The offering is expected to close February 14, 2018, subject to satisfaction of customary closing conditions. The Company intends to use net proceeds from the offering to repay all but $25 million of the outstanding borrowings under JEH’s existing senior secured revolving credit facility (the “Existing Revolver”), to fund drilling and completion activities, and for other general corporate purposes, which may include limited repurchases of the Issuers’ existing 6.75% senior notes due 2022 and 9.25% senior notes due 2023 (the “Existing Notes”). In connection with the closing of the offering, JEH intends to amend and restate the Existing Revolver to, among other things, (i) reduce the borrowing base from the current $350 million to $50 million, (ii) suspend testing of our senior secured leverage ratio until March 31, 2019 and (iii) suspend certain covenants indefinitely, including the financial maintenance covenants.

 

The securities have not been and will not be registered under the U.S. Securities Act of 1933, as amended (the “Securities Act”), any state securities laws or the securities laws of any other jurisdiction, and may not be offered or sold in the United States absent registration or an applicable exemption from registration. Accordingly, the securities are being offered and sold only to persons reasonably believed to be qualified institutional buyers in accordance with Rule 144A under the Securities Act and outside the United States in reliance on Regulation S under the Securities Act.

 



 

This press release does not constitute an offer to sell, or the solicitation of an offer to buy, any security and shall not constitute an offer, solicitation or sale in any jurisdiction in which such offer, solicitation or sale would be unlawful.

 

About Jones Energy

 

Jones Energy, Inc. is an independent oil and natural gas company engaged in the development and acquisition of oil and natural gas properties in the Anadarko basin of Texas and Oklahoma.  Additional information about Jones Energy may be found on the Company’s website at: www.jonesenergy.com.

 

Investor Contact

 

Page Portas, 512-493-4834

Investor Relations Associate

Or

Robert Brooks, 512-328-2953

Executive Vice President & CFO

 

Forward-Looking Statements

 

This press release contains forward-looking statements within the meaning of Section 27A of the Securities Act of 1933 and Section 21E of the Securities Exchange Act of 1934. All statements, other than statements of historical facts, included in this press release that address activities, events or developments that the Company expects, believes or anticipates will or may occur in the future are forward-looking statements.  Without limiting the generality of the foregoing, such forward-looking statements include statements regarding the intention to issue the First Lien Notes, to use offering proceeds to repay borrowings under the Existing Revolver, to fund drilling and completion activities, and for other general corporate purposes, which may include limited repurchases of the Existing Notes, to amend and restate the Existing Revolver, and to pay related fees and expenses of the notes offering.

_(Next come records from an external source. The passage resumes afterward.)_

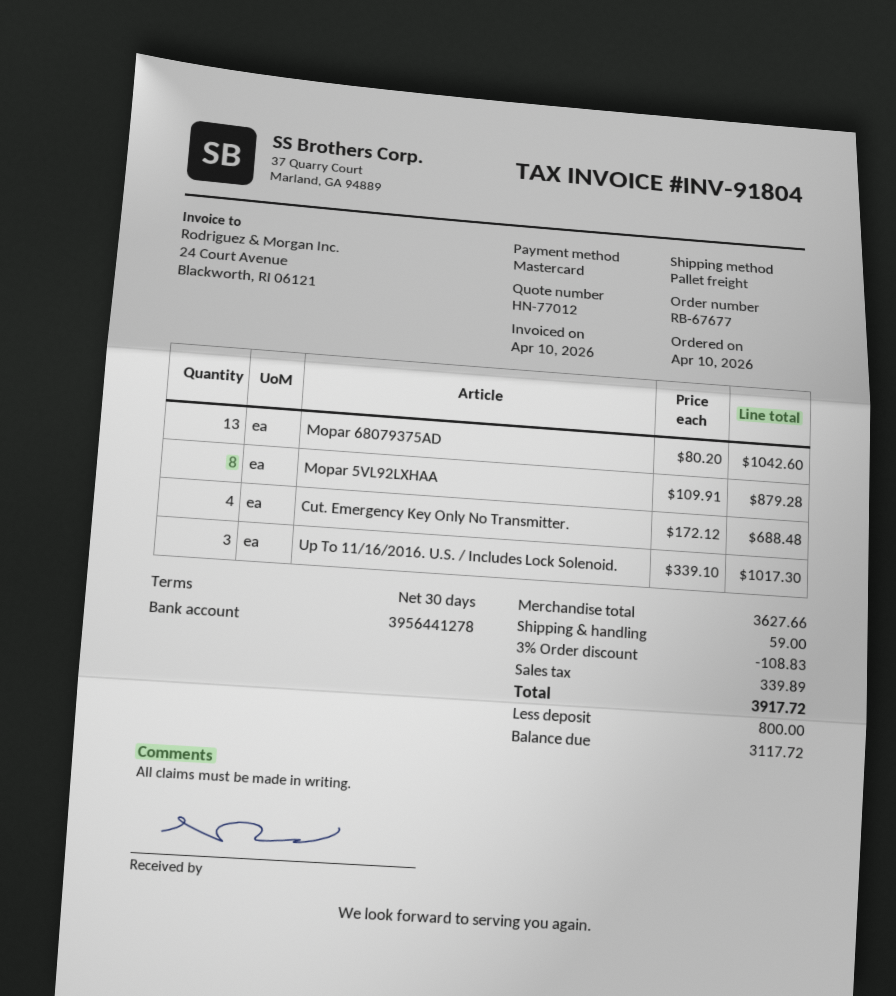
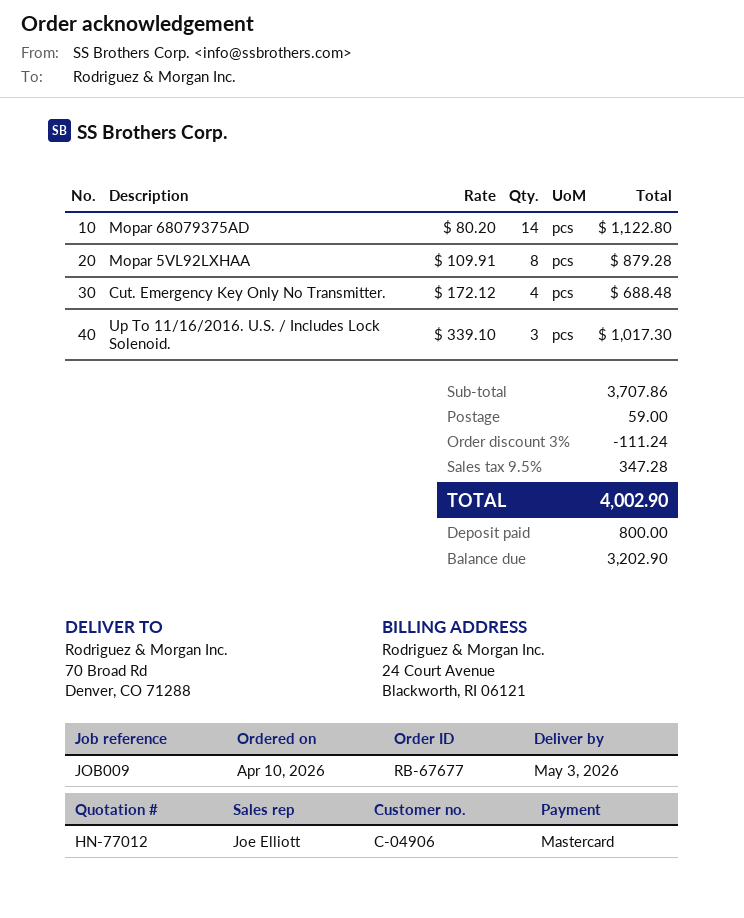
Mopar 68079375AD: 13 x 80.20 = 1042.60 -> 14 x 80.20 = 1122.80
subtotal: 3627.66 -> 3707.86
discount: 3% = 108.83 -> 3% = 111.24
tax: 339.89 -> 347.28
total: 3917.72 -> 4002.90
balance: 3117.72 -> 3202.90

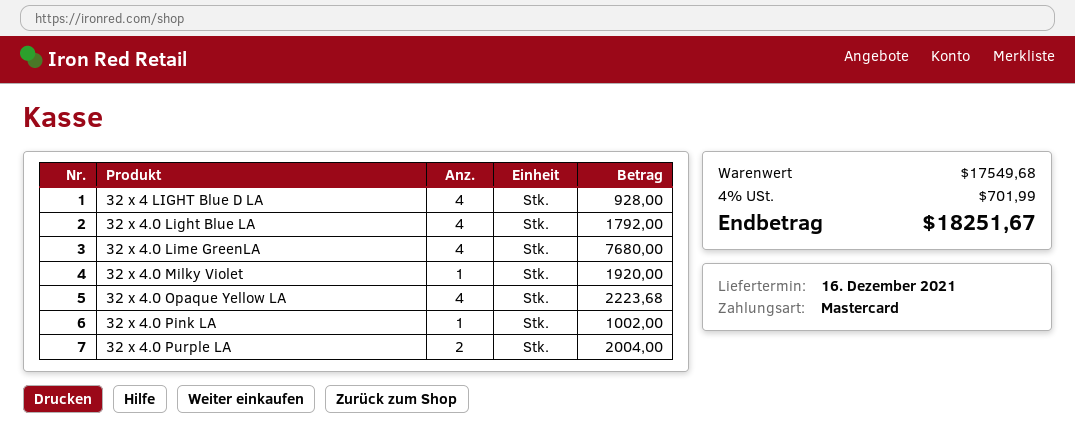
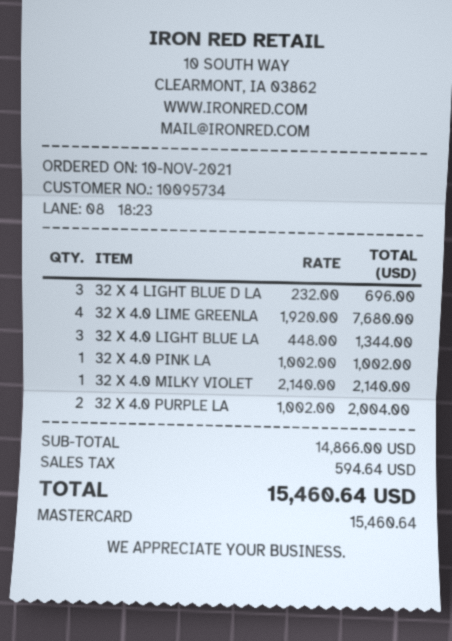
32 x 4 LIGHT Blue D LA: 4 for 928.00 -> 3 for 696.00
32 x 4.0 Light Blue LA: 4 for 1792.00 -> 3 for 1344.00
32 x 4.0 Milky Violet: 1 for 1920.00 -> 1 for 2140.00
32 x 4.0 Opaque Yellow LA: 4 for 2223.68 -> none
subtotal: 17549.68 -> 14866.00
tax: 701.99 -> 594.64
total: 18251.67 -> 15460.64

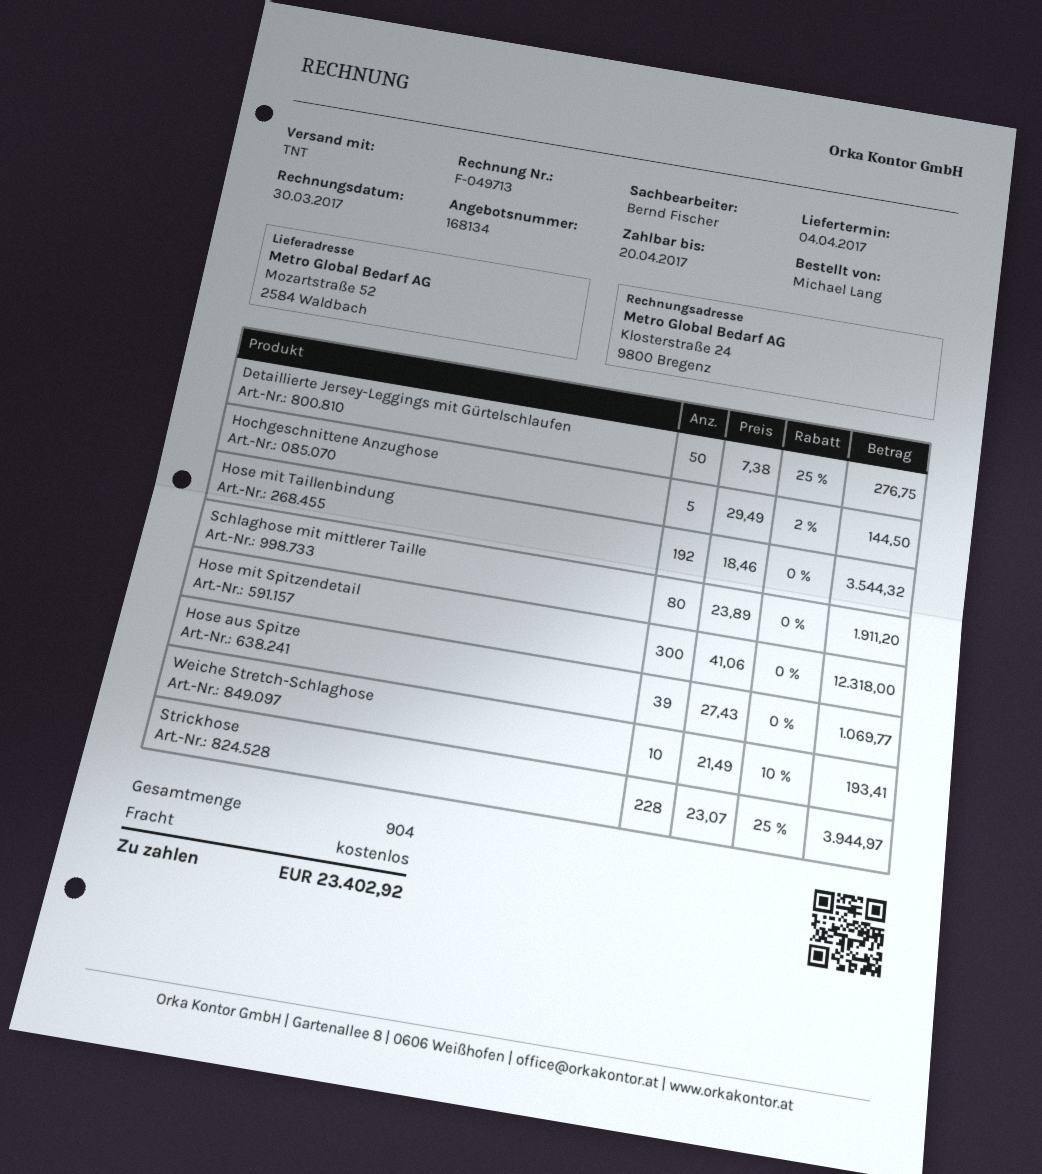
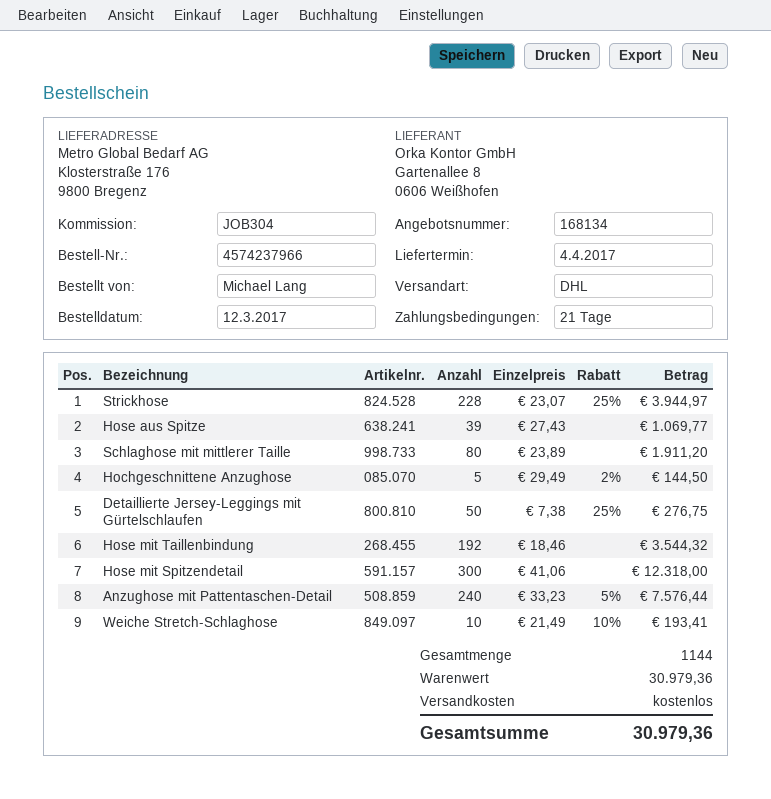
shipping method: TNT -> DHL
ship to: Mozartstraße 52, 2584 Waldbach -> Klosterstraße 176, 9800 Bregenz
Anzughose mit Pattentaschen-Detail: none -> 240 x 33.23 - 5% = 7576.44
total quantity: 904 -> 1144
total: 23402.92 -> 30979.36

These statements are based on certain assumptions made by the Company and Issuers based on management’s experience and perception of historical trends, current economic and market conditions, anticipated future developments and other factors believed to be appropriate. Such statements are subject to a number of assumptions, risks and uncertainties, many of which are beyond the control of the Company and Issuers, which may cause actual results to differ materially from those implied or expressed by the forward-looking statements. Any forward-looking statement speaks only as of the date on which such statement is made and the Company and Issuers undertake no obligation to correct or update any forward-looking statement, whether as a result of new information, future events or otherwise, except as required by applicable law.